Can a browser correct a "mangled url" automatically? - url

I faced a problem some time back on a particular website. It has given many hyperlinks on it to other sites. e.g. of one such URL is:
http://http//example.com/a9noaa.asp
It is clearly incorrect (http comes twice) URL so when one clicks on it there is a page error like "Address not found".
But when one copies the link location and pastes it in the browser’s location bar, it loads that new page correctly. So it’s the problem of incorrect URL being mentioned in the hyperlink.
Will it be possible to make browser check for basic sanity of the URL being accessed like checking that:
word http is present only once,
colon is typed correct,
no unusual character at beginning of URL,
double backlashes are correctly present, etc.
Or that the URL being typed in the address bar and automatically correct the errors in it?
Can any client side code be present to make a internet browser achieve this functionality?

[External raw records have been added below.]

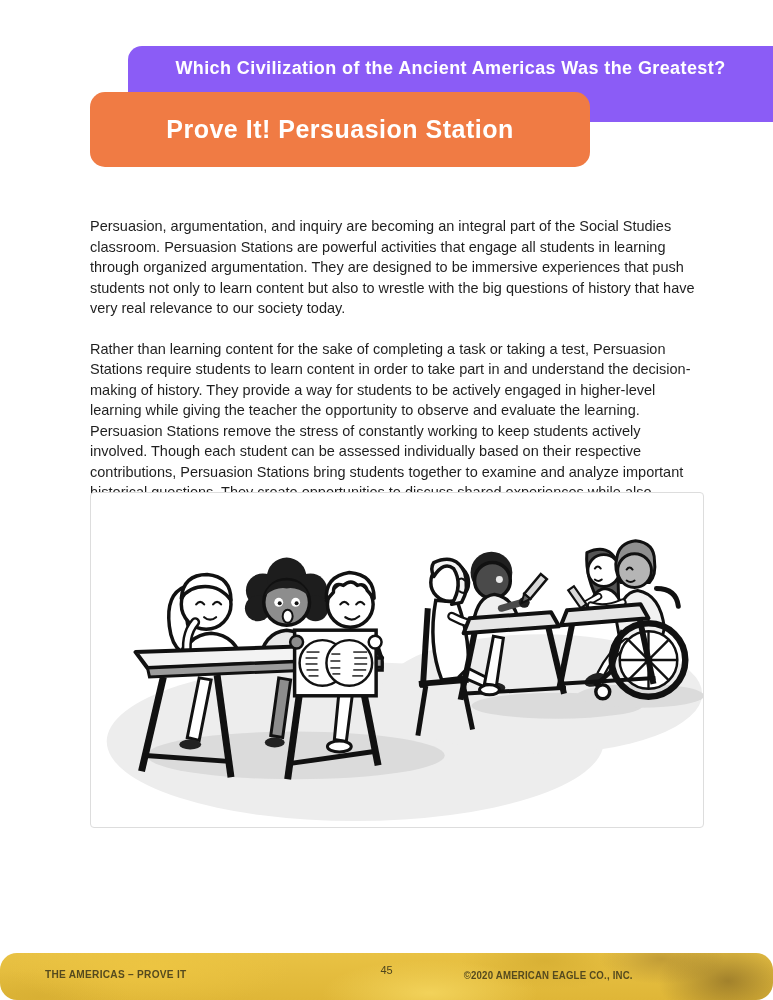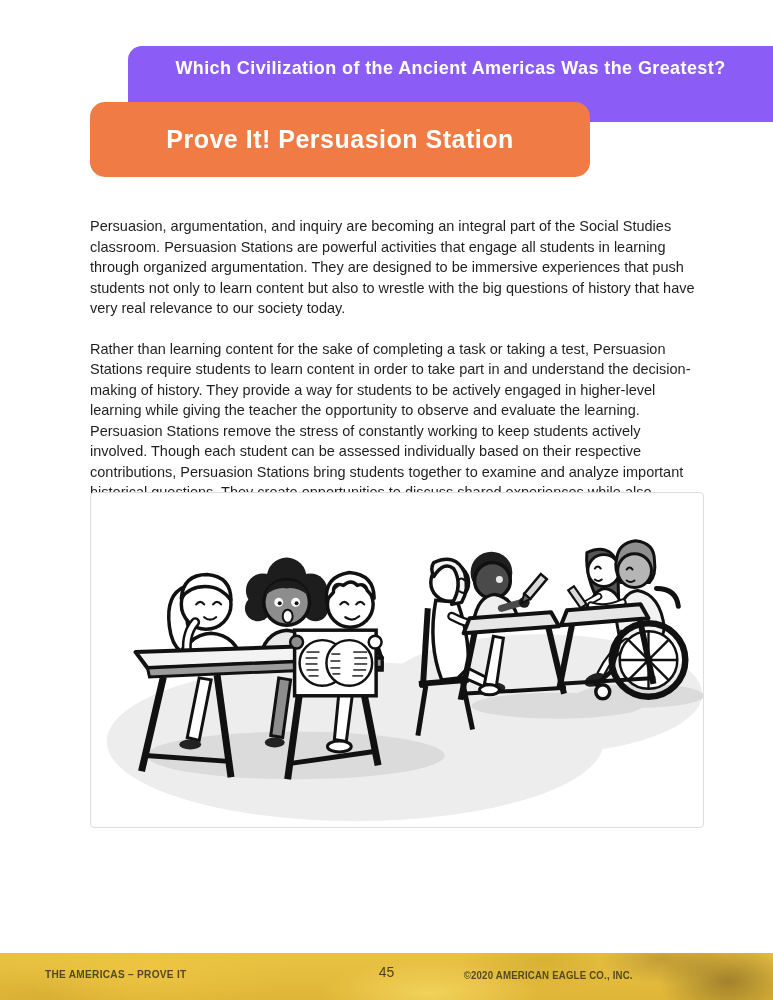--- a/index.html
+++ b/index.html
@@ -24,7 +24,7 @@
   .title-box {
     position:absolute; left:90px; top:92px; width:500px; height:75px;
     background:#F07B44; border-radius:15px;
-    display:flex; justify-content:center; align-items:center;margin-top:10px;
+    display:flex; justify-content:center; align-items:center;
   }
   .title-box .title-text {
     color:#fff; font-size:25px; font-weight:700; letter-spacing:.5px;

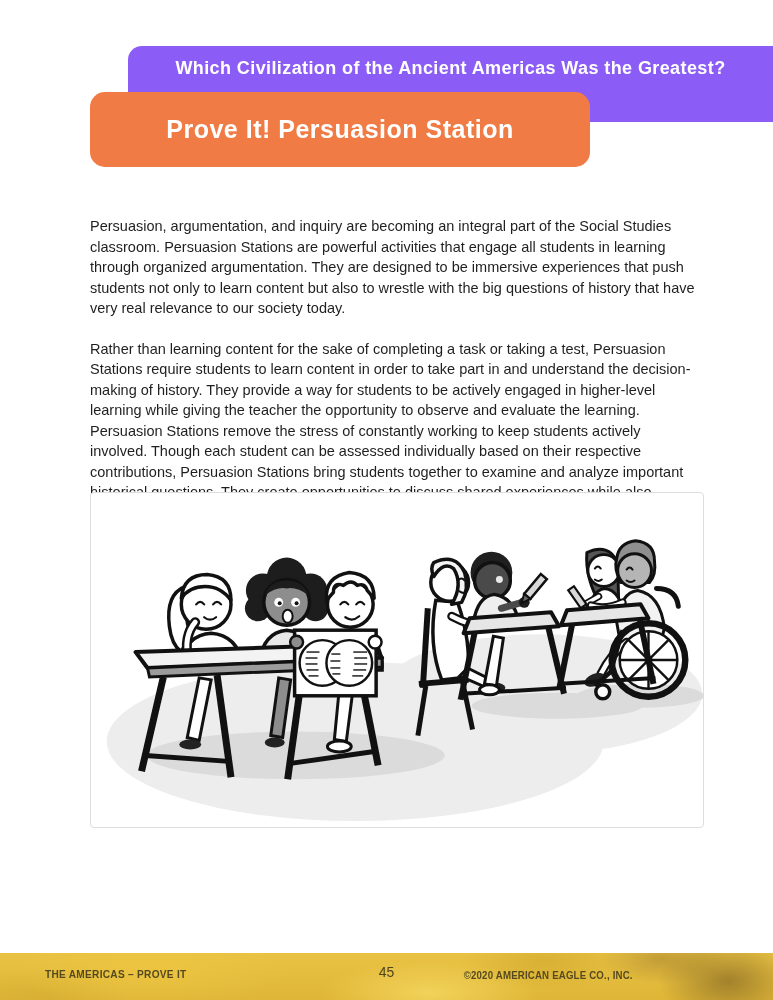--- a/index.html
+++ b/index.html
@@ -53,6 +53,7 @@
       radial-gradient(ellipse 120px 42px at 545px 8px,  rgba(206,166,44,.6), rgba(206,166,44,0) 70%),
       radial-gradient(ellipse 130px 40px at 40px 44px,  rgba(210,170,48,.55), rgba(210,170,48,0) 70%),
       linear-gradient(#E9C244, #DFB637);
+    border-radius: 17px;
   }
   .footer-left {
     position:absolute; left:45px; top:15px;

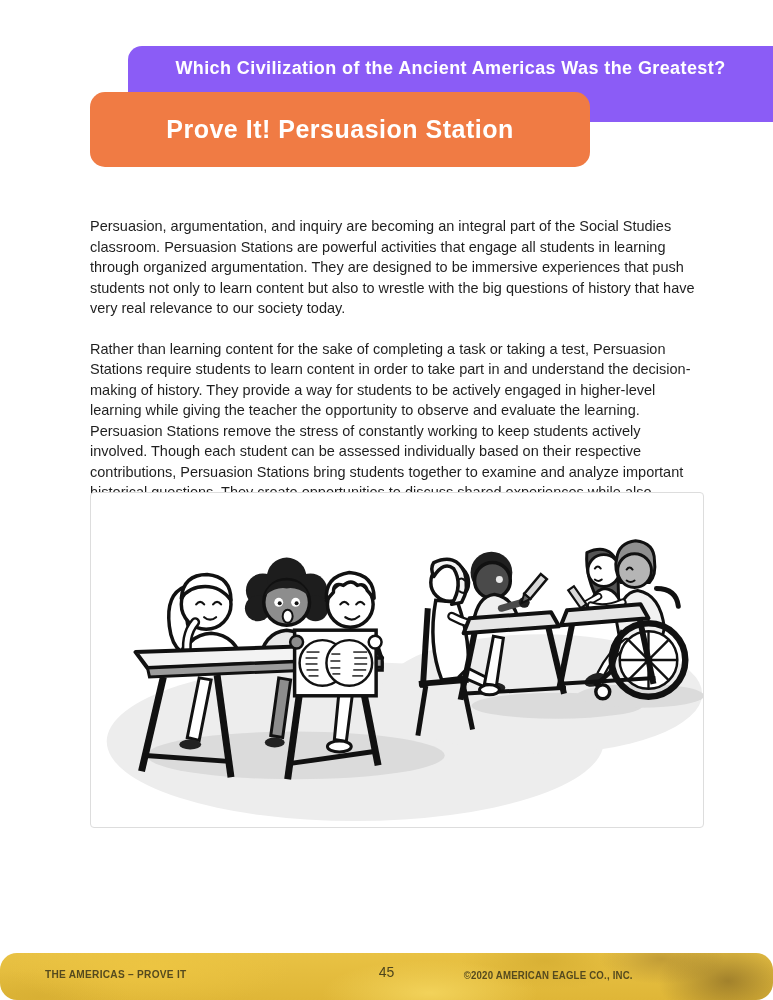--- a/index.html
+++ b/index.html
@@ -62,7 +62,7 @@
   }
   .footer-page {
     position:absolute; left:50%; top:11px; transform:translateX(-50%);
-    color:#4E451C; font-size:14px;
+    color:#4E451C; font-size:11px;
   }
   .footer-right {
     position:absolute; right:140px; top:16px;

Is it possible?
Or are there any plugins for popular browsers (Firefox, IE) already available to achieve this?
Thank you.
-AD.

First of all, http://http//example.com/a9noaa.asp is a valid URI with http as the scheme, the second http as the host name and //example.com/a9noaa.asp as the path. So if it’s not invalid, the browser has no need to correct it.
Now let’s look at the location bar. Most user friendly browsers do some error correction if the location that has been entered is invalid. One of that correction measures is to prepend the string with http:// if that’s not present. So you just have to type example.com to request http://example.com.
Another correction measure is to complete unknown host names with http://www. and and .com before and after the entered string. So you just have to type example, hit enter and you request http://www.example.com.
But any error correction outside the location bar can especially in hyperlinks can be crucial. Take this for example: A guest enters his/her website URI in a guestbook entry but ommits the http://. Now that value is used in a hyperlink but the missing http:// is not prefixed. So the link might look like this:
Website
If you click on such a link, the relative URI of that link would be resolved to an absolute URI using the current document’s URI as the base. So the link might be expanded to http://some.example/guestbook/example.com. Who hasn’t experienced that?
But correcting that missing http:// in the browser is fatal. Because the auther might have intended to reference http://some.example/guestbook/example.com instead of http://example.com that the browser would expect.
So to round it up: Correcting the user’s location bar input suitable when there is something missing (e.g. the http://). But doing that on every link is not.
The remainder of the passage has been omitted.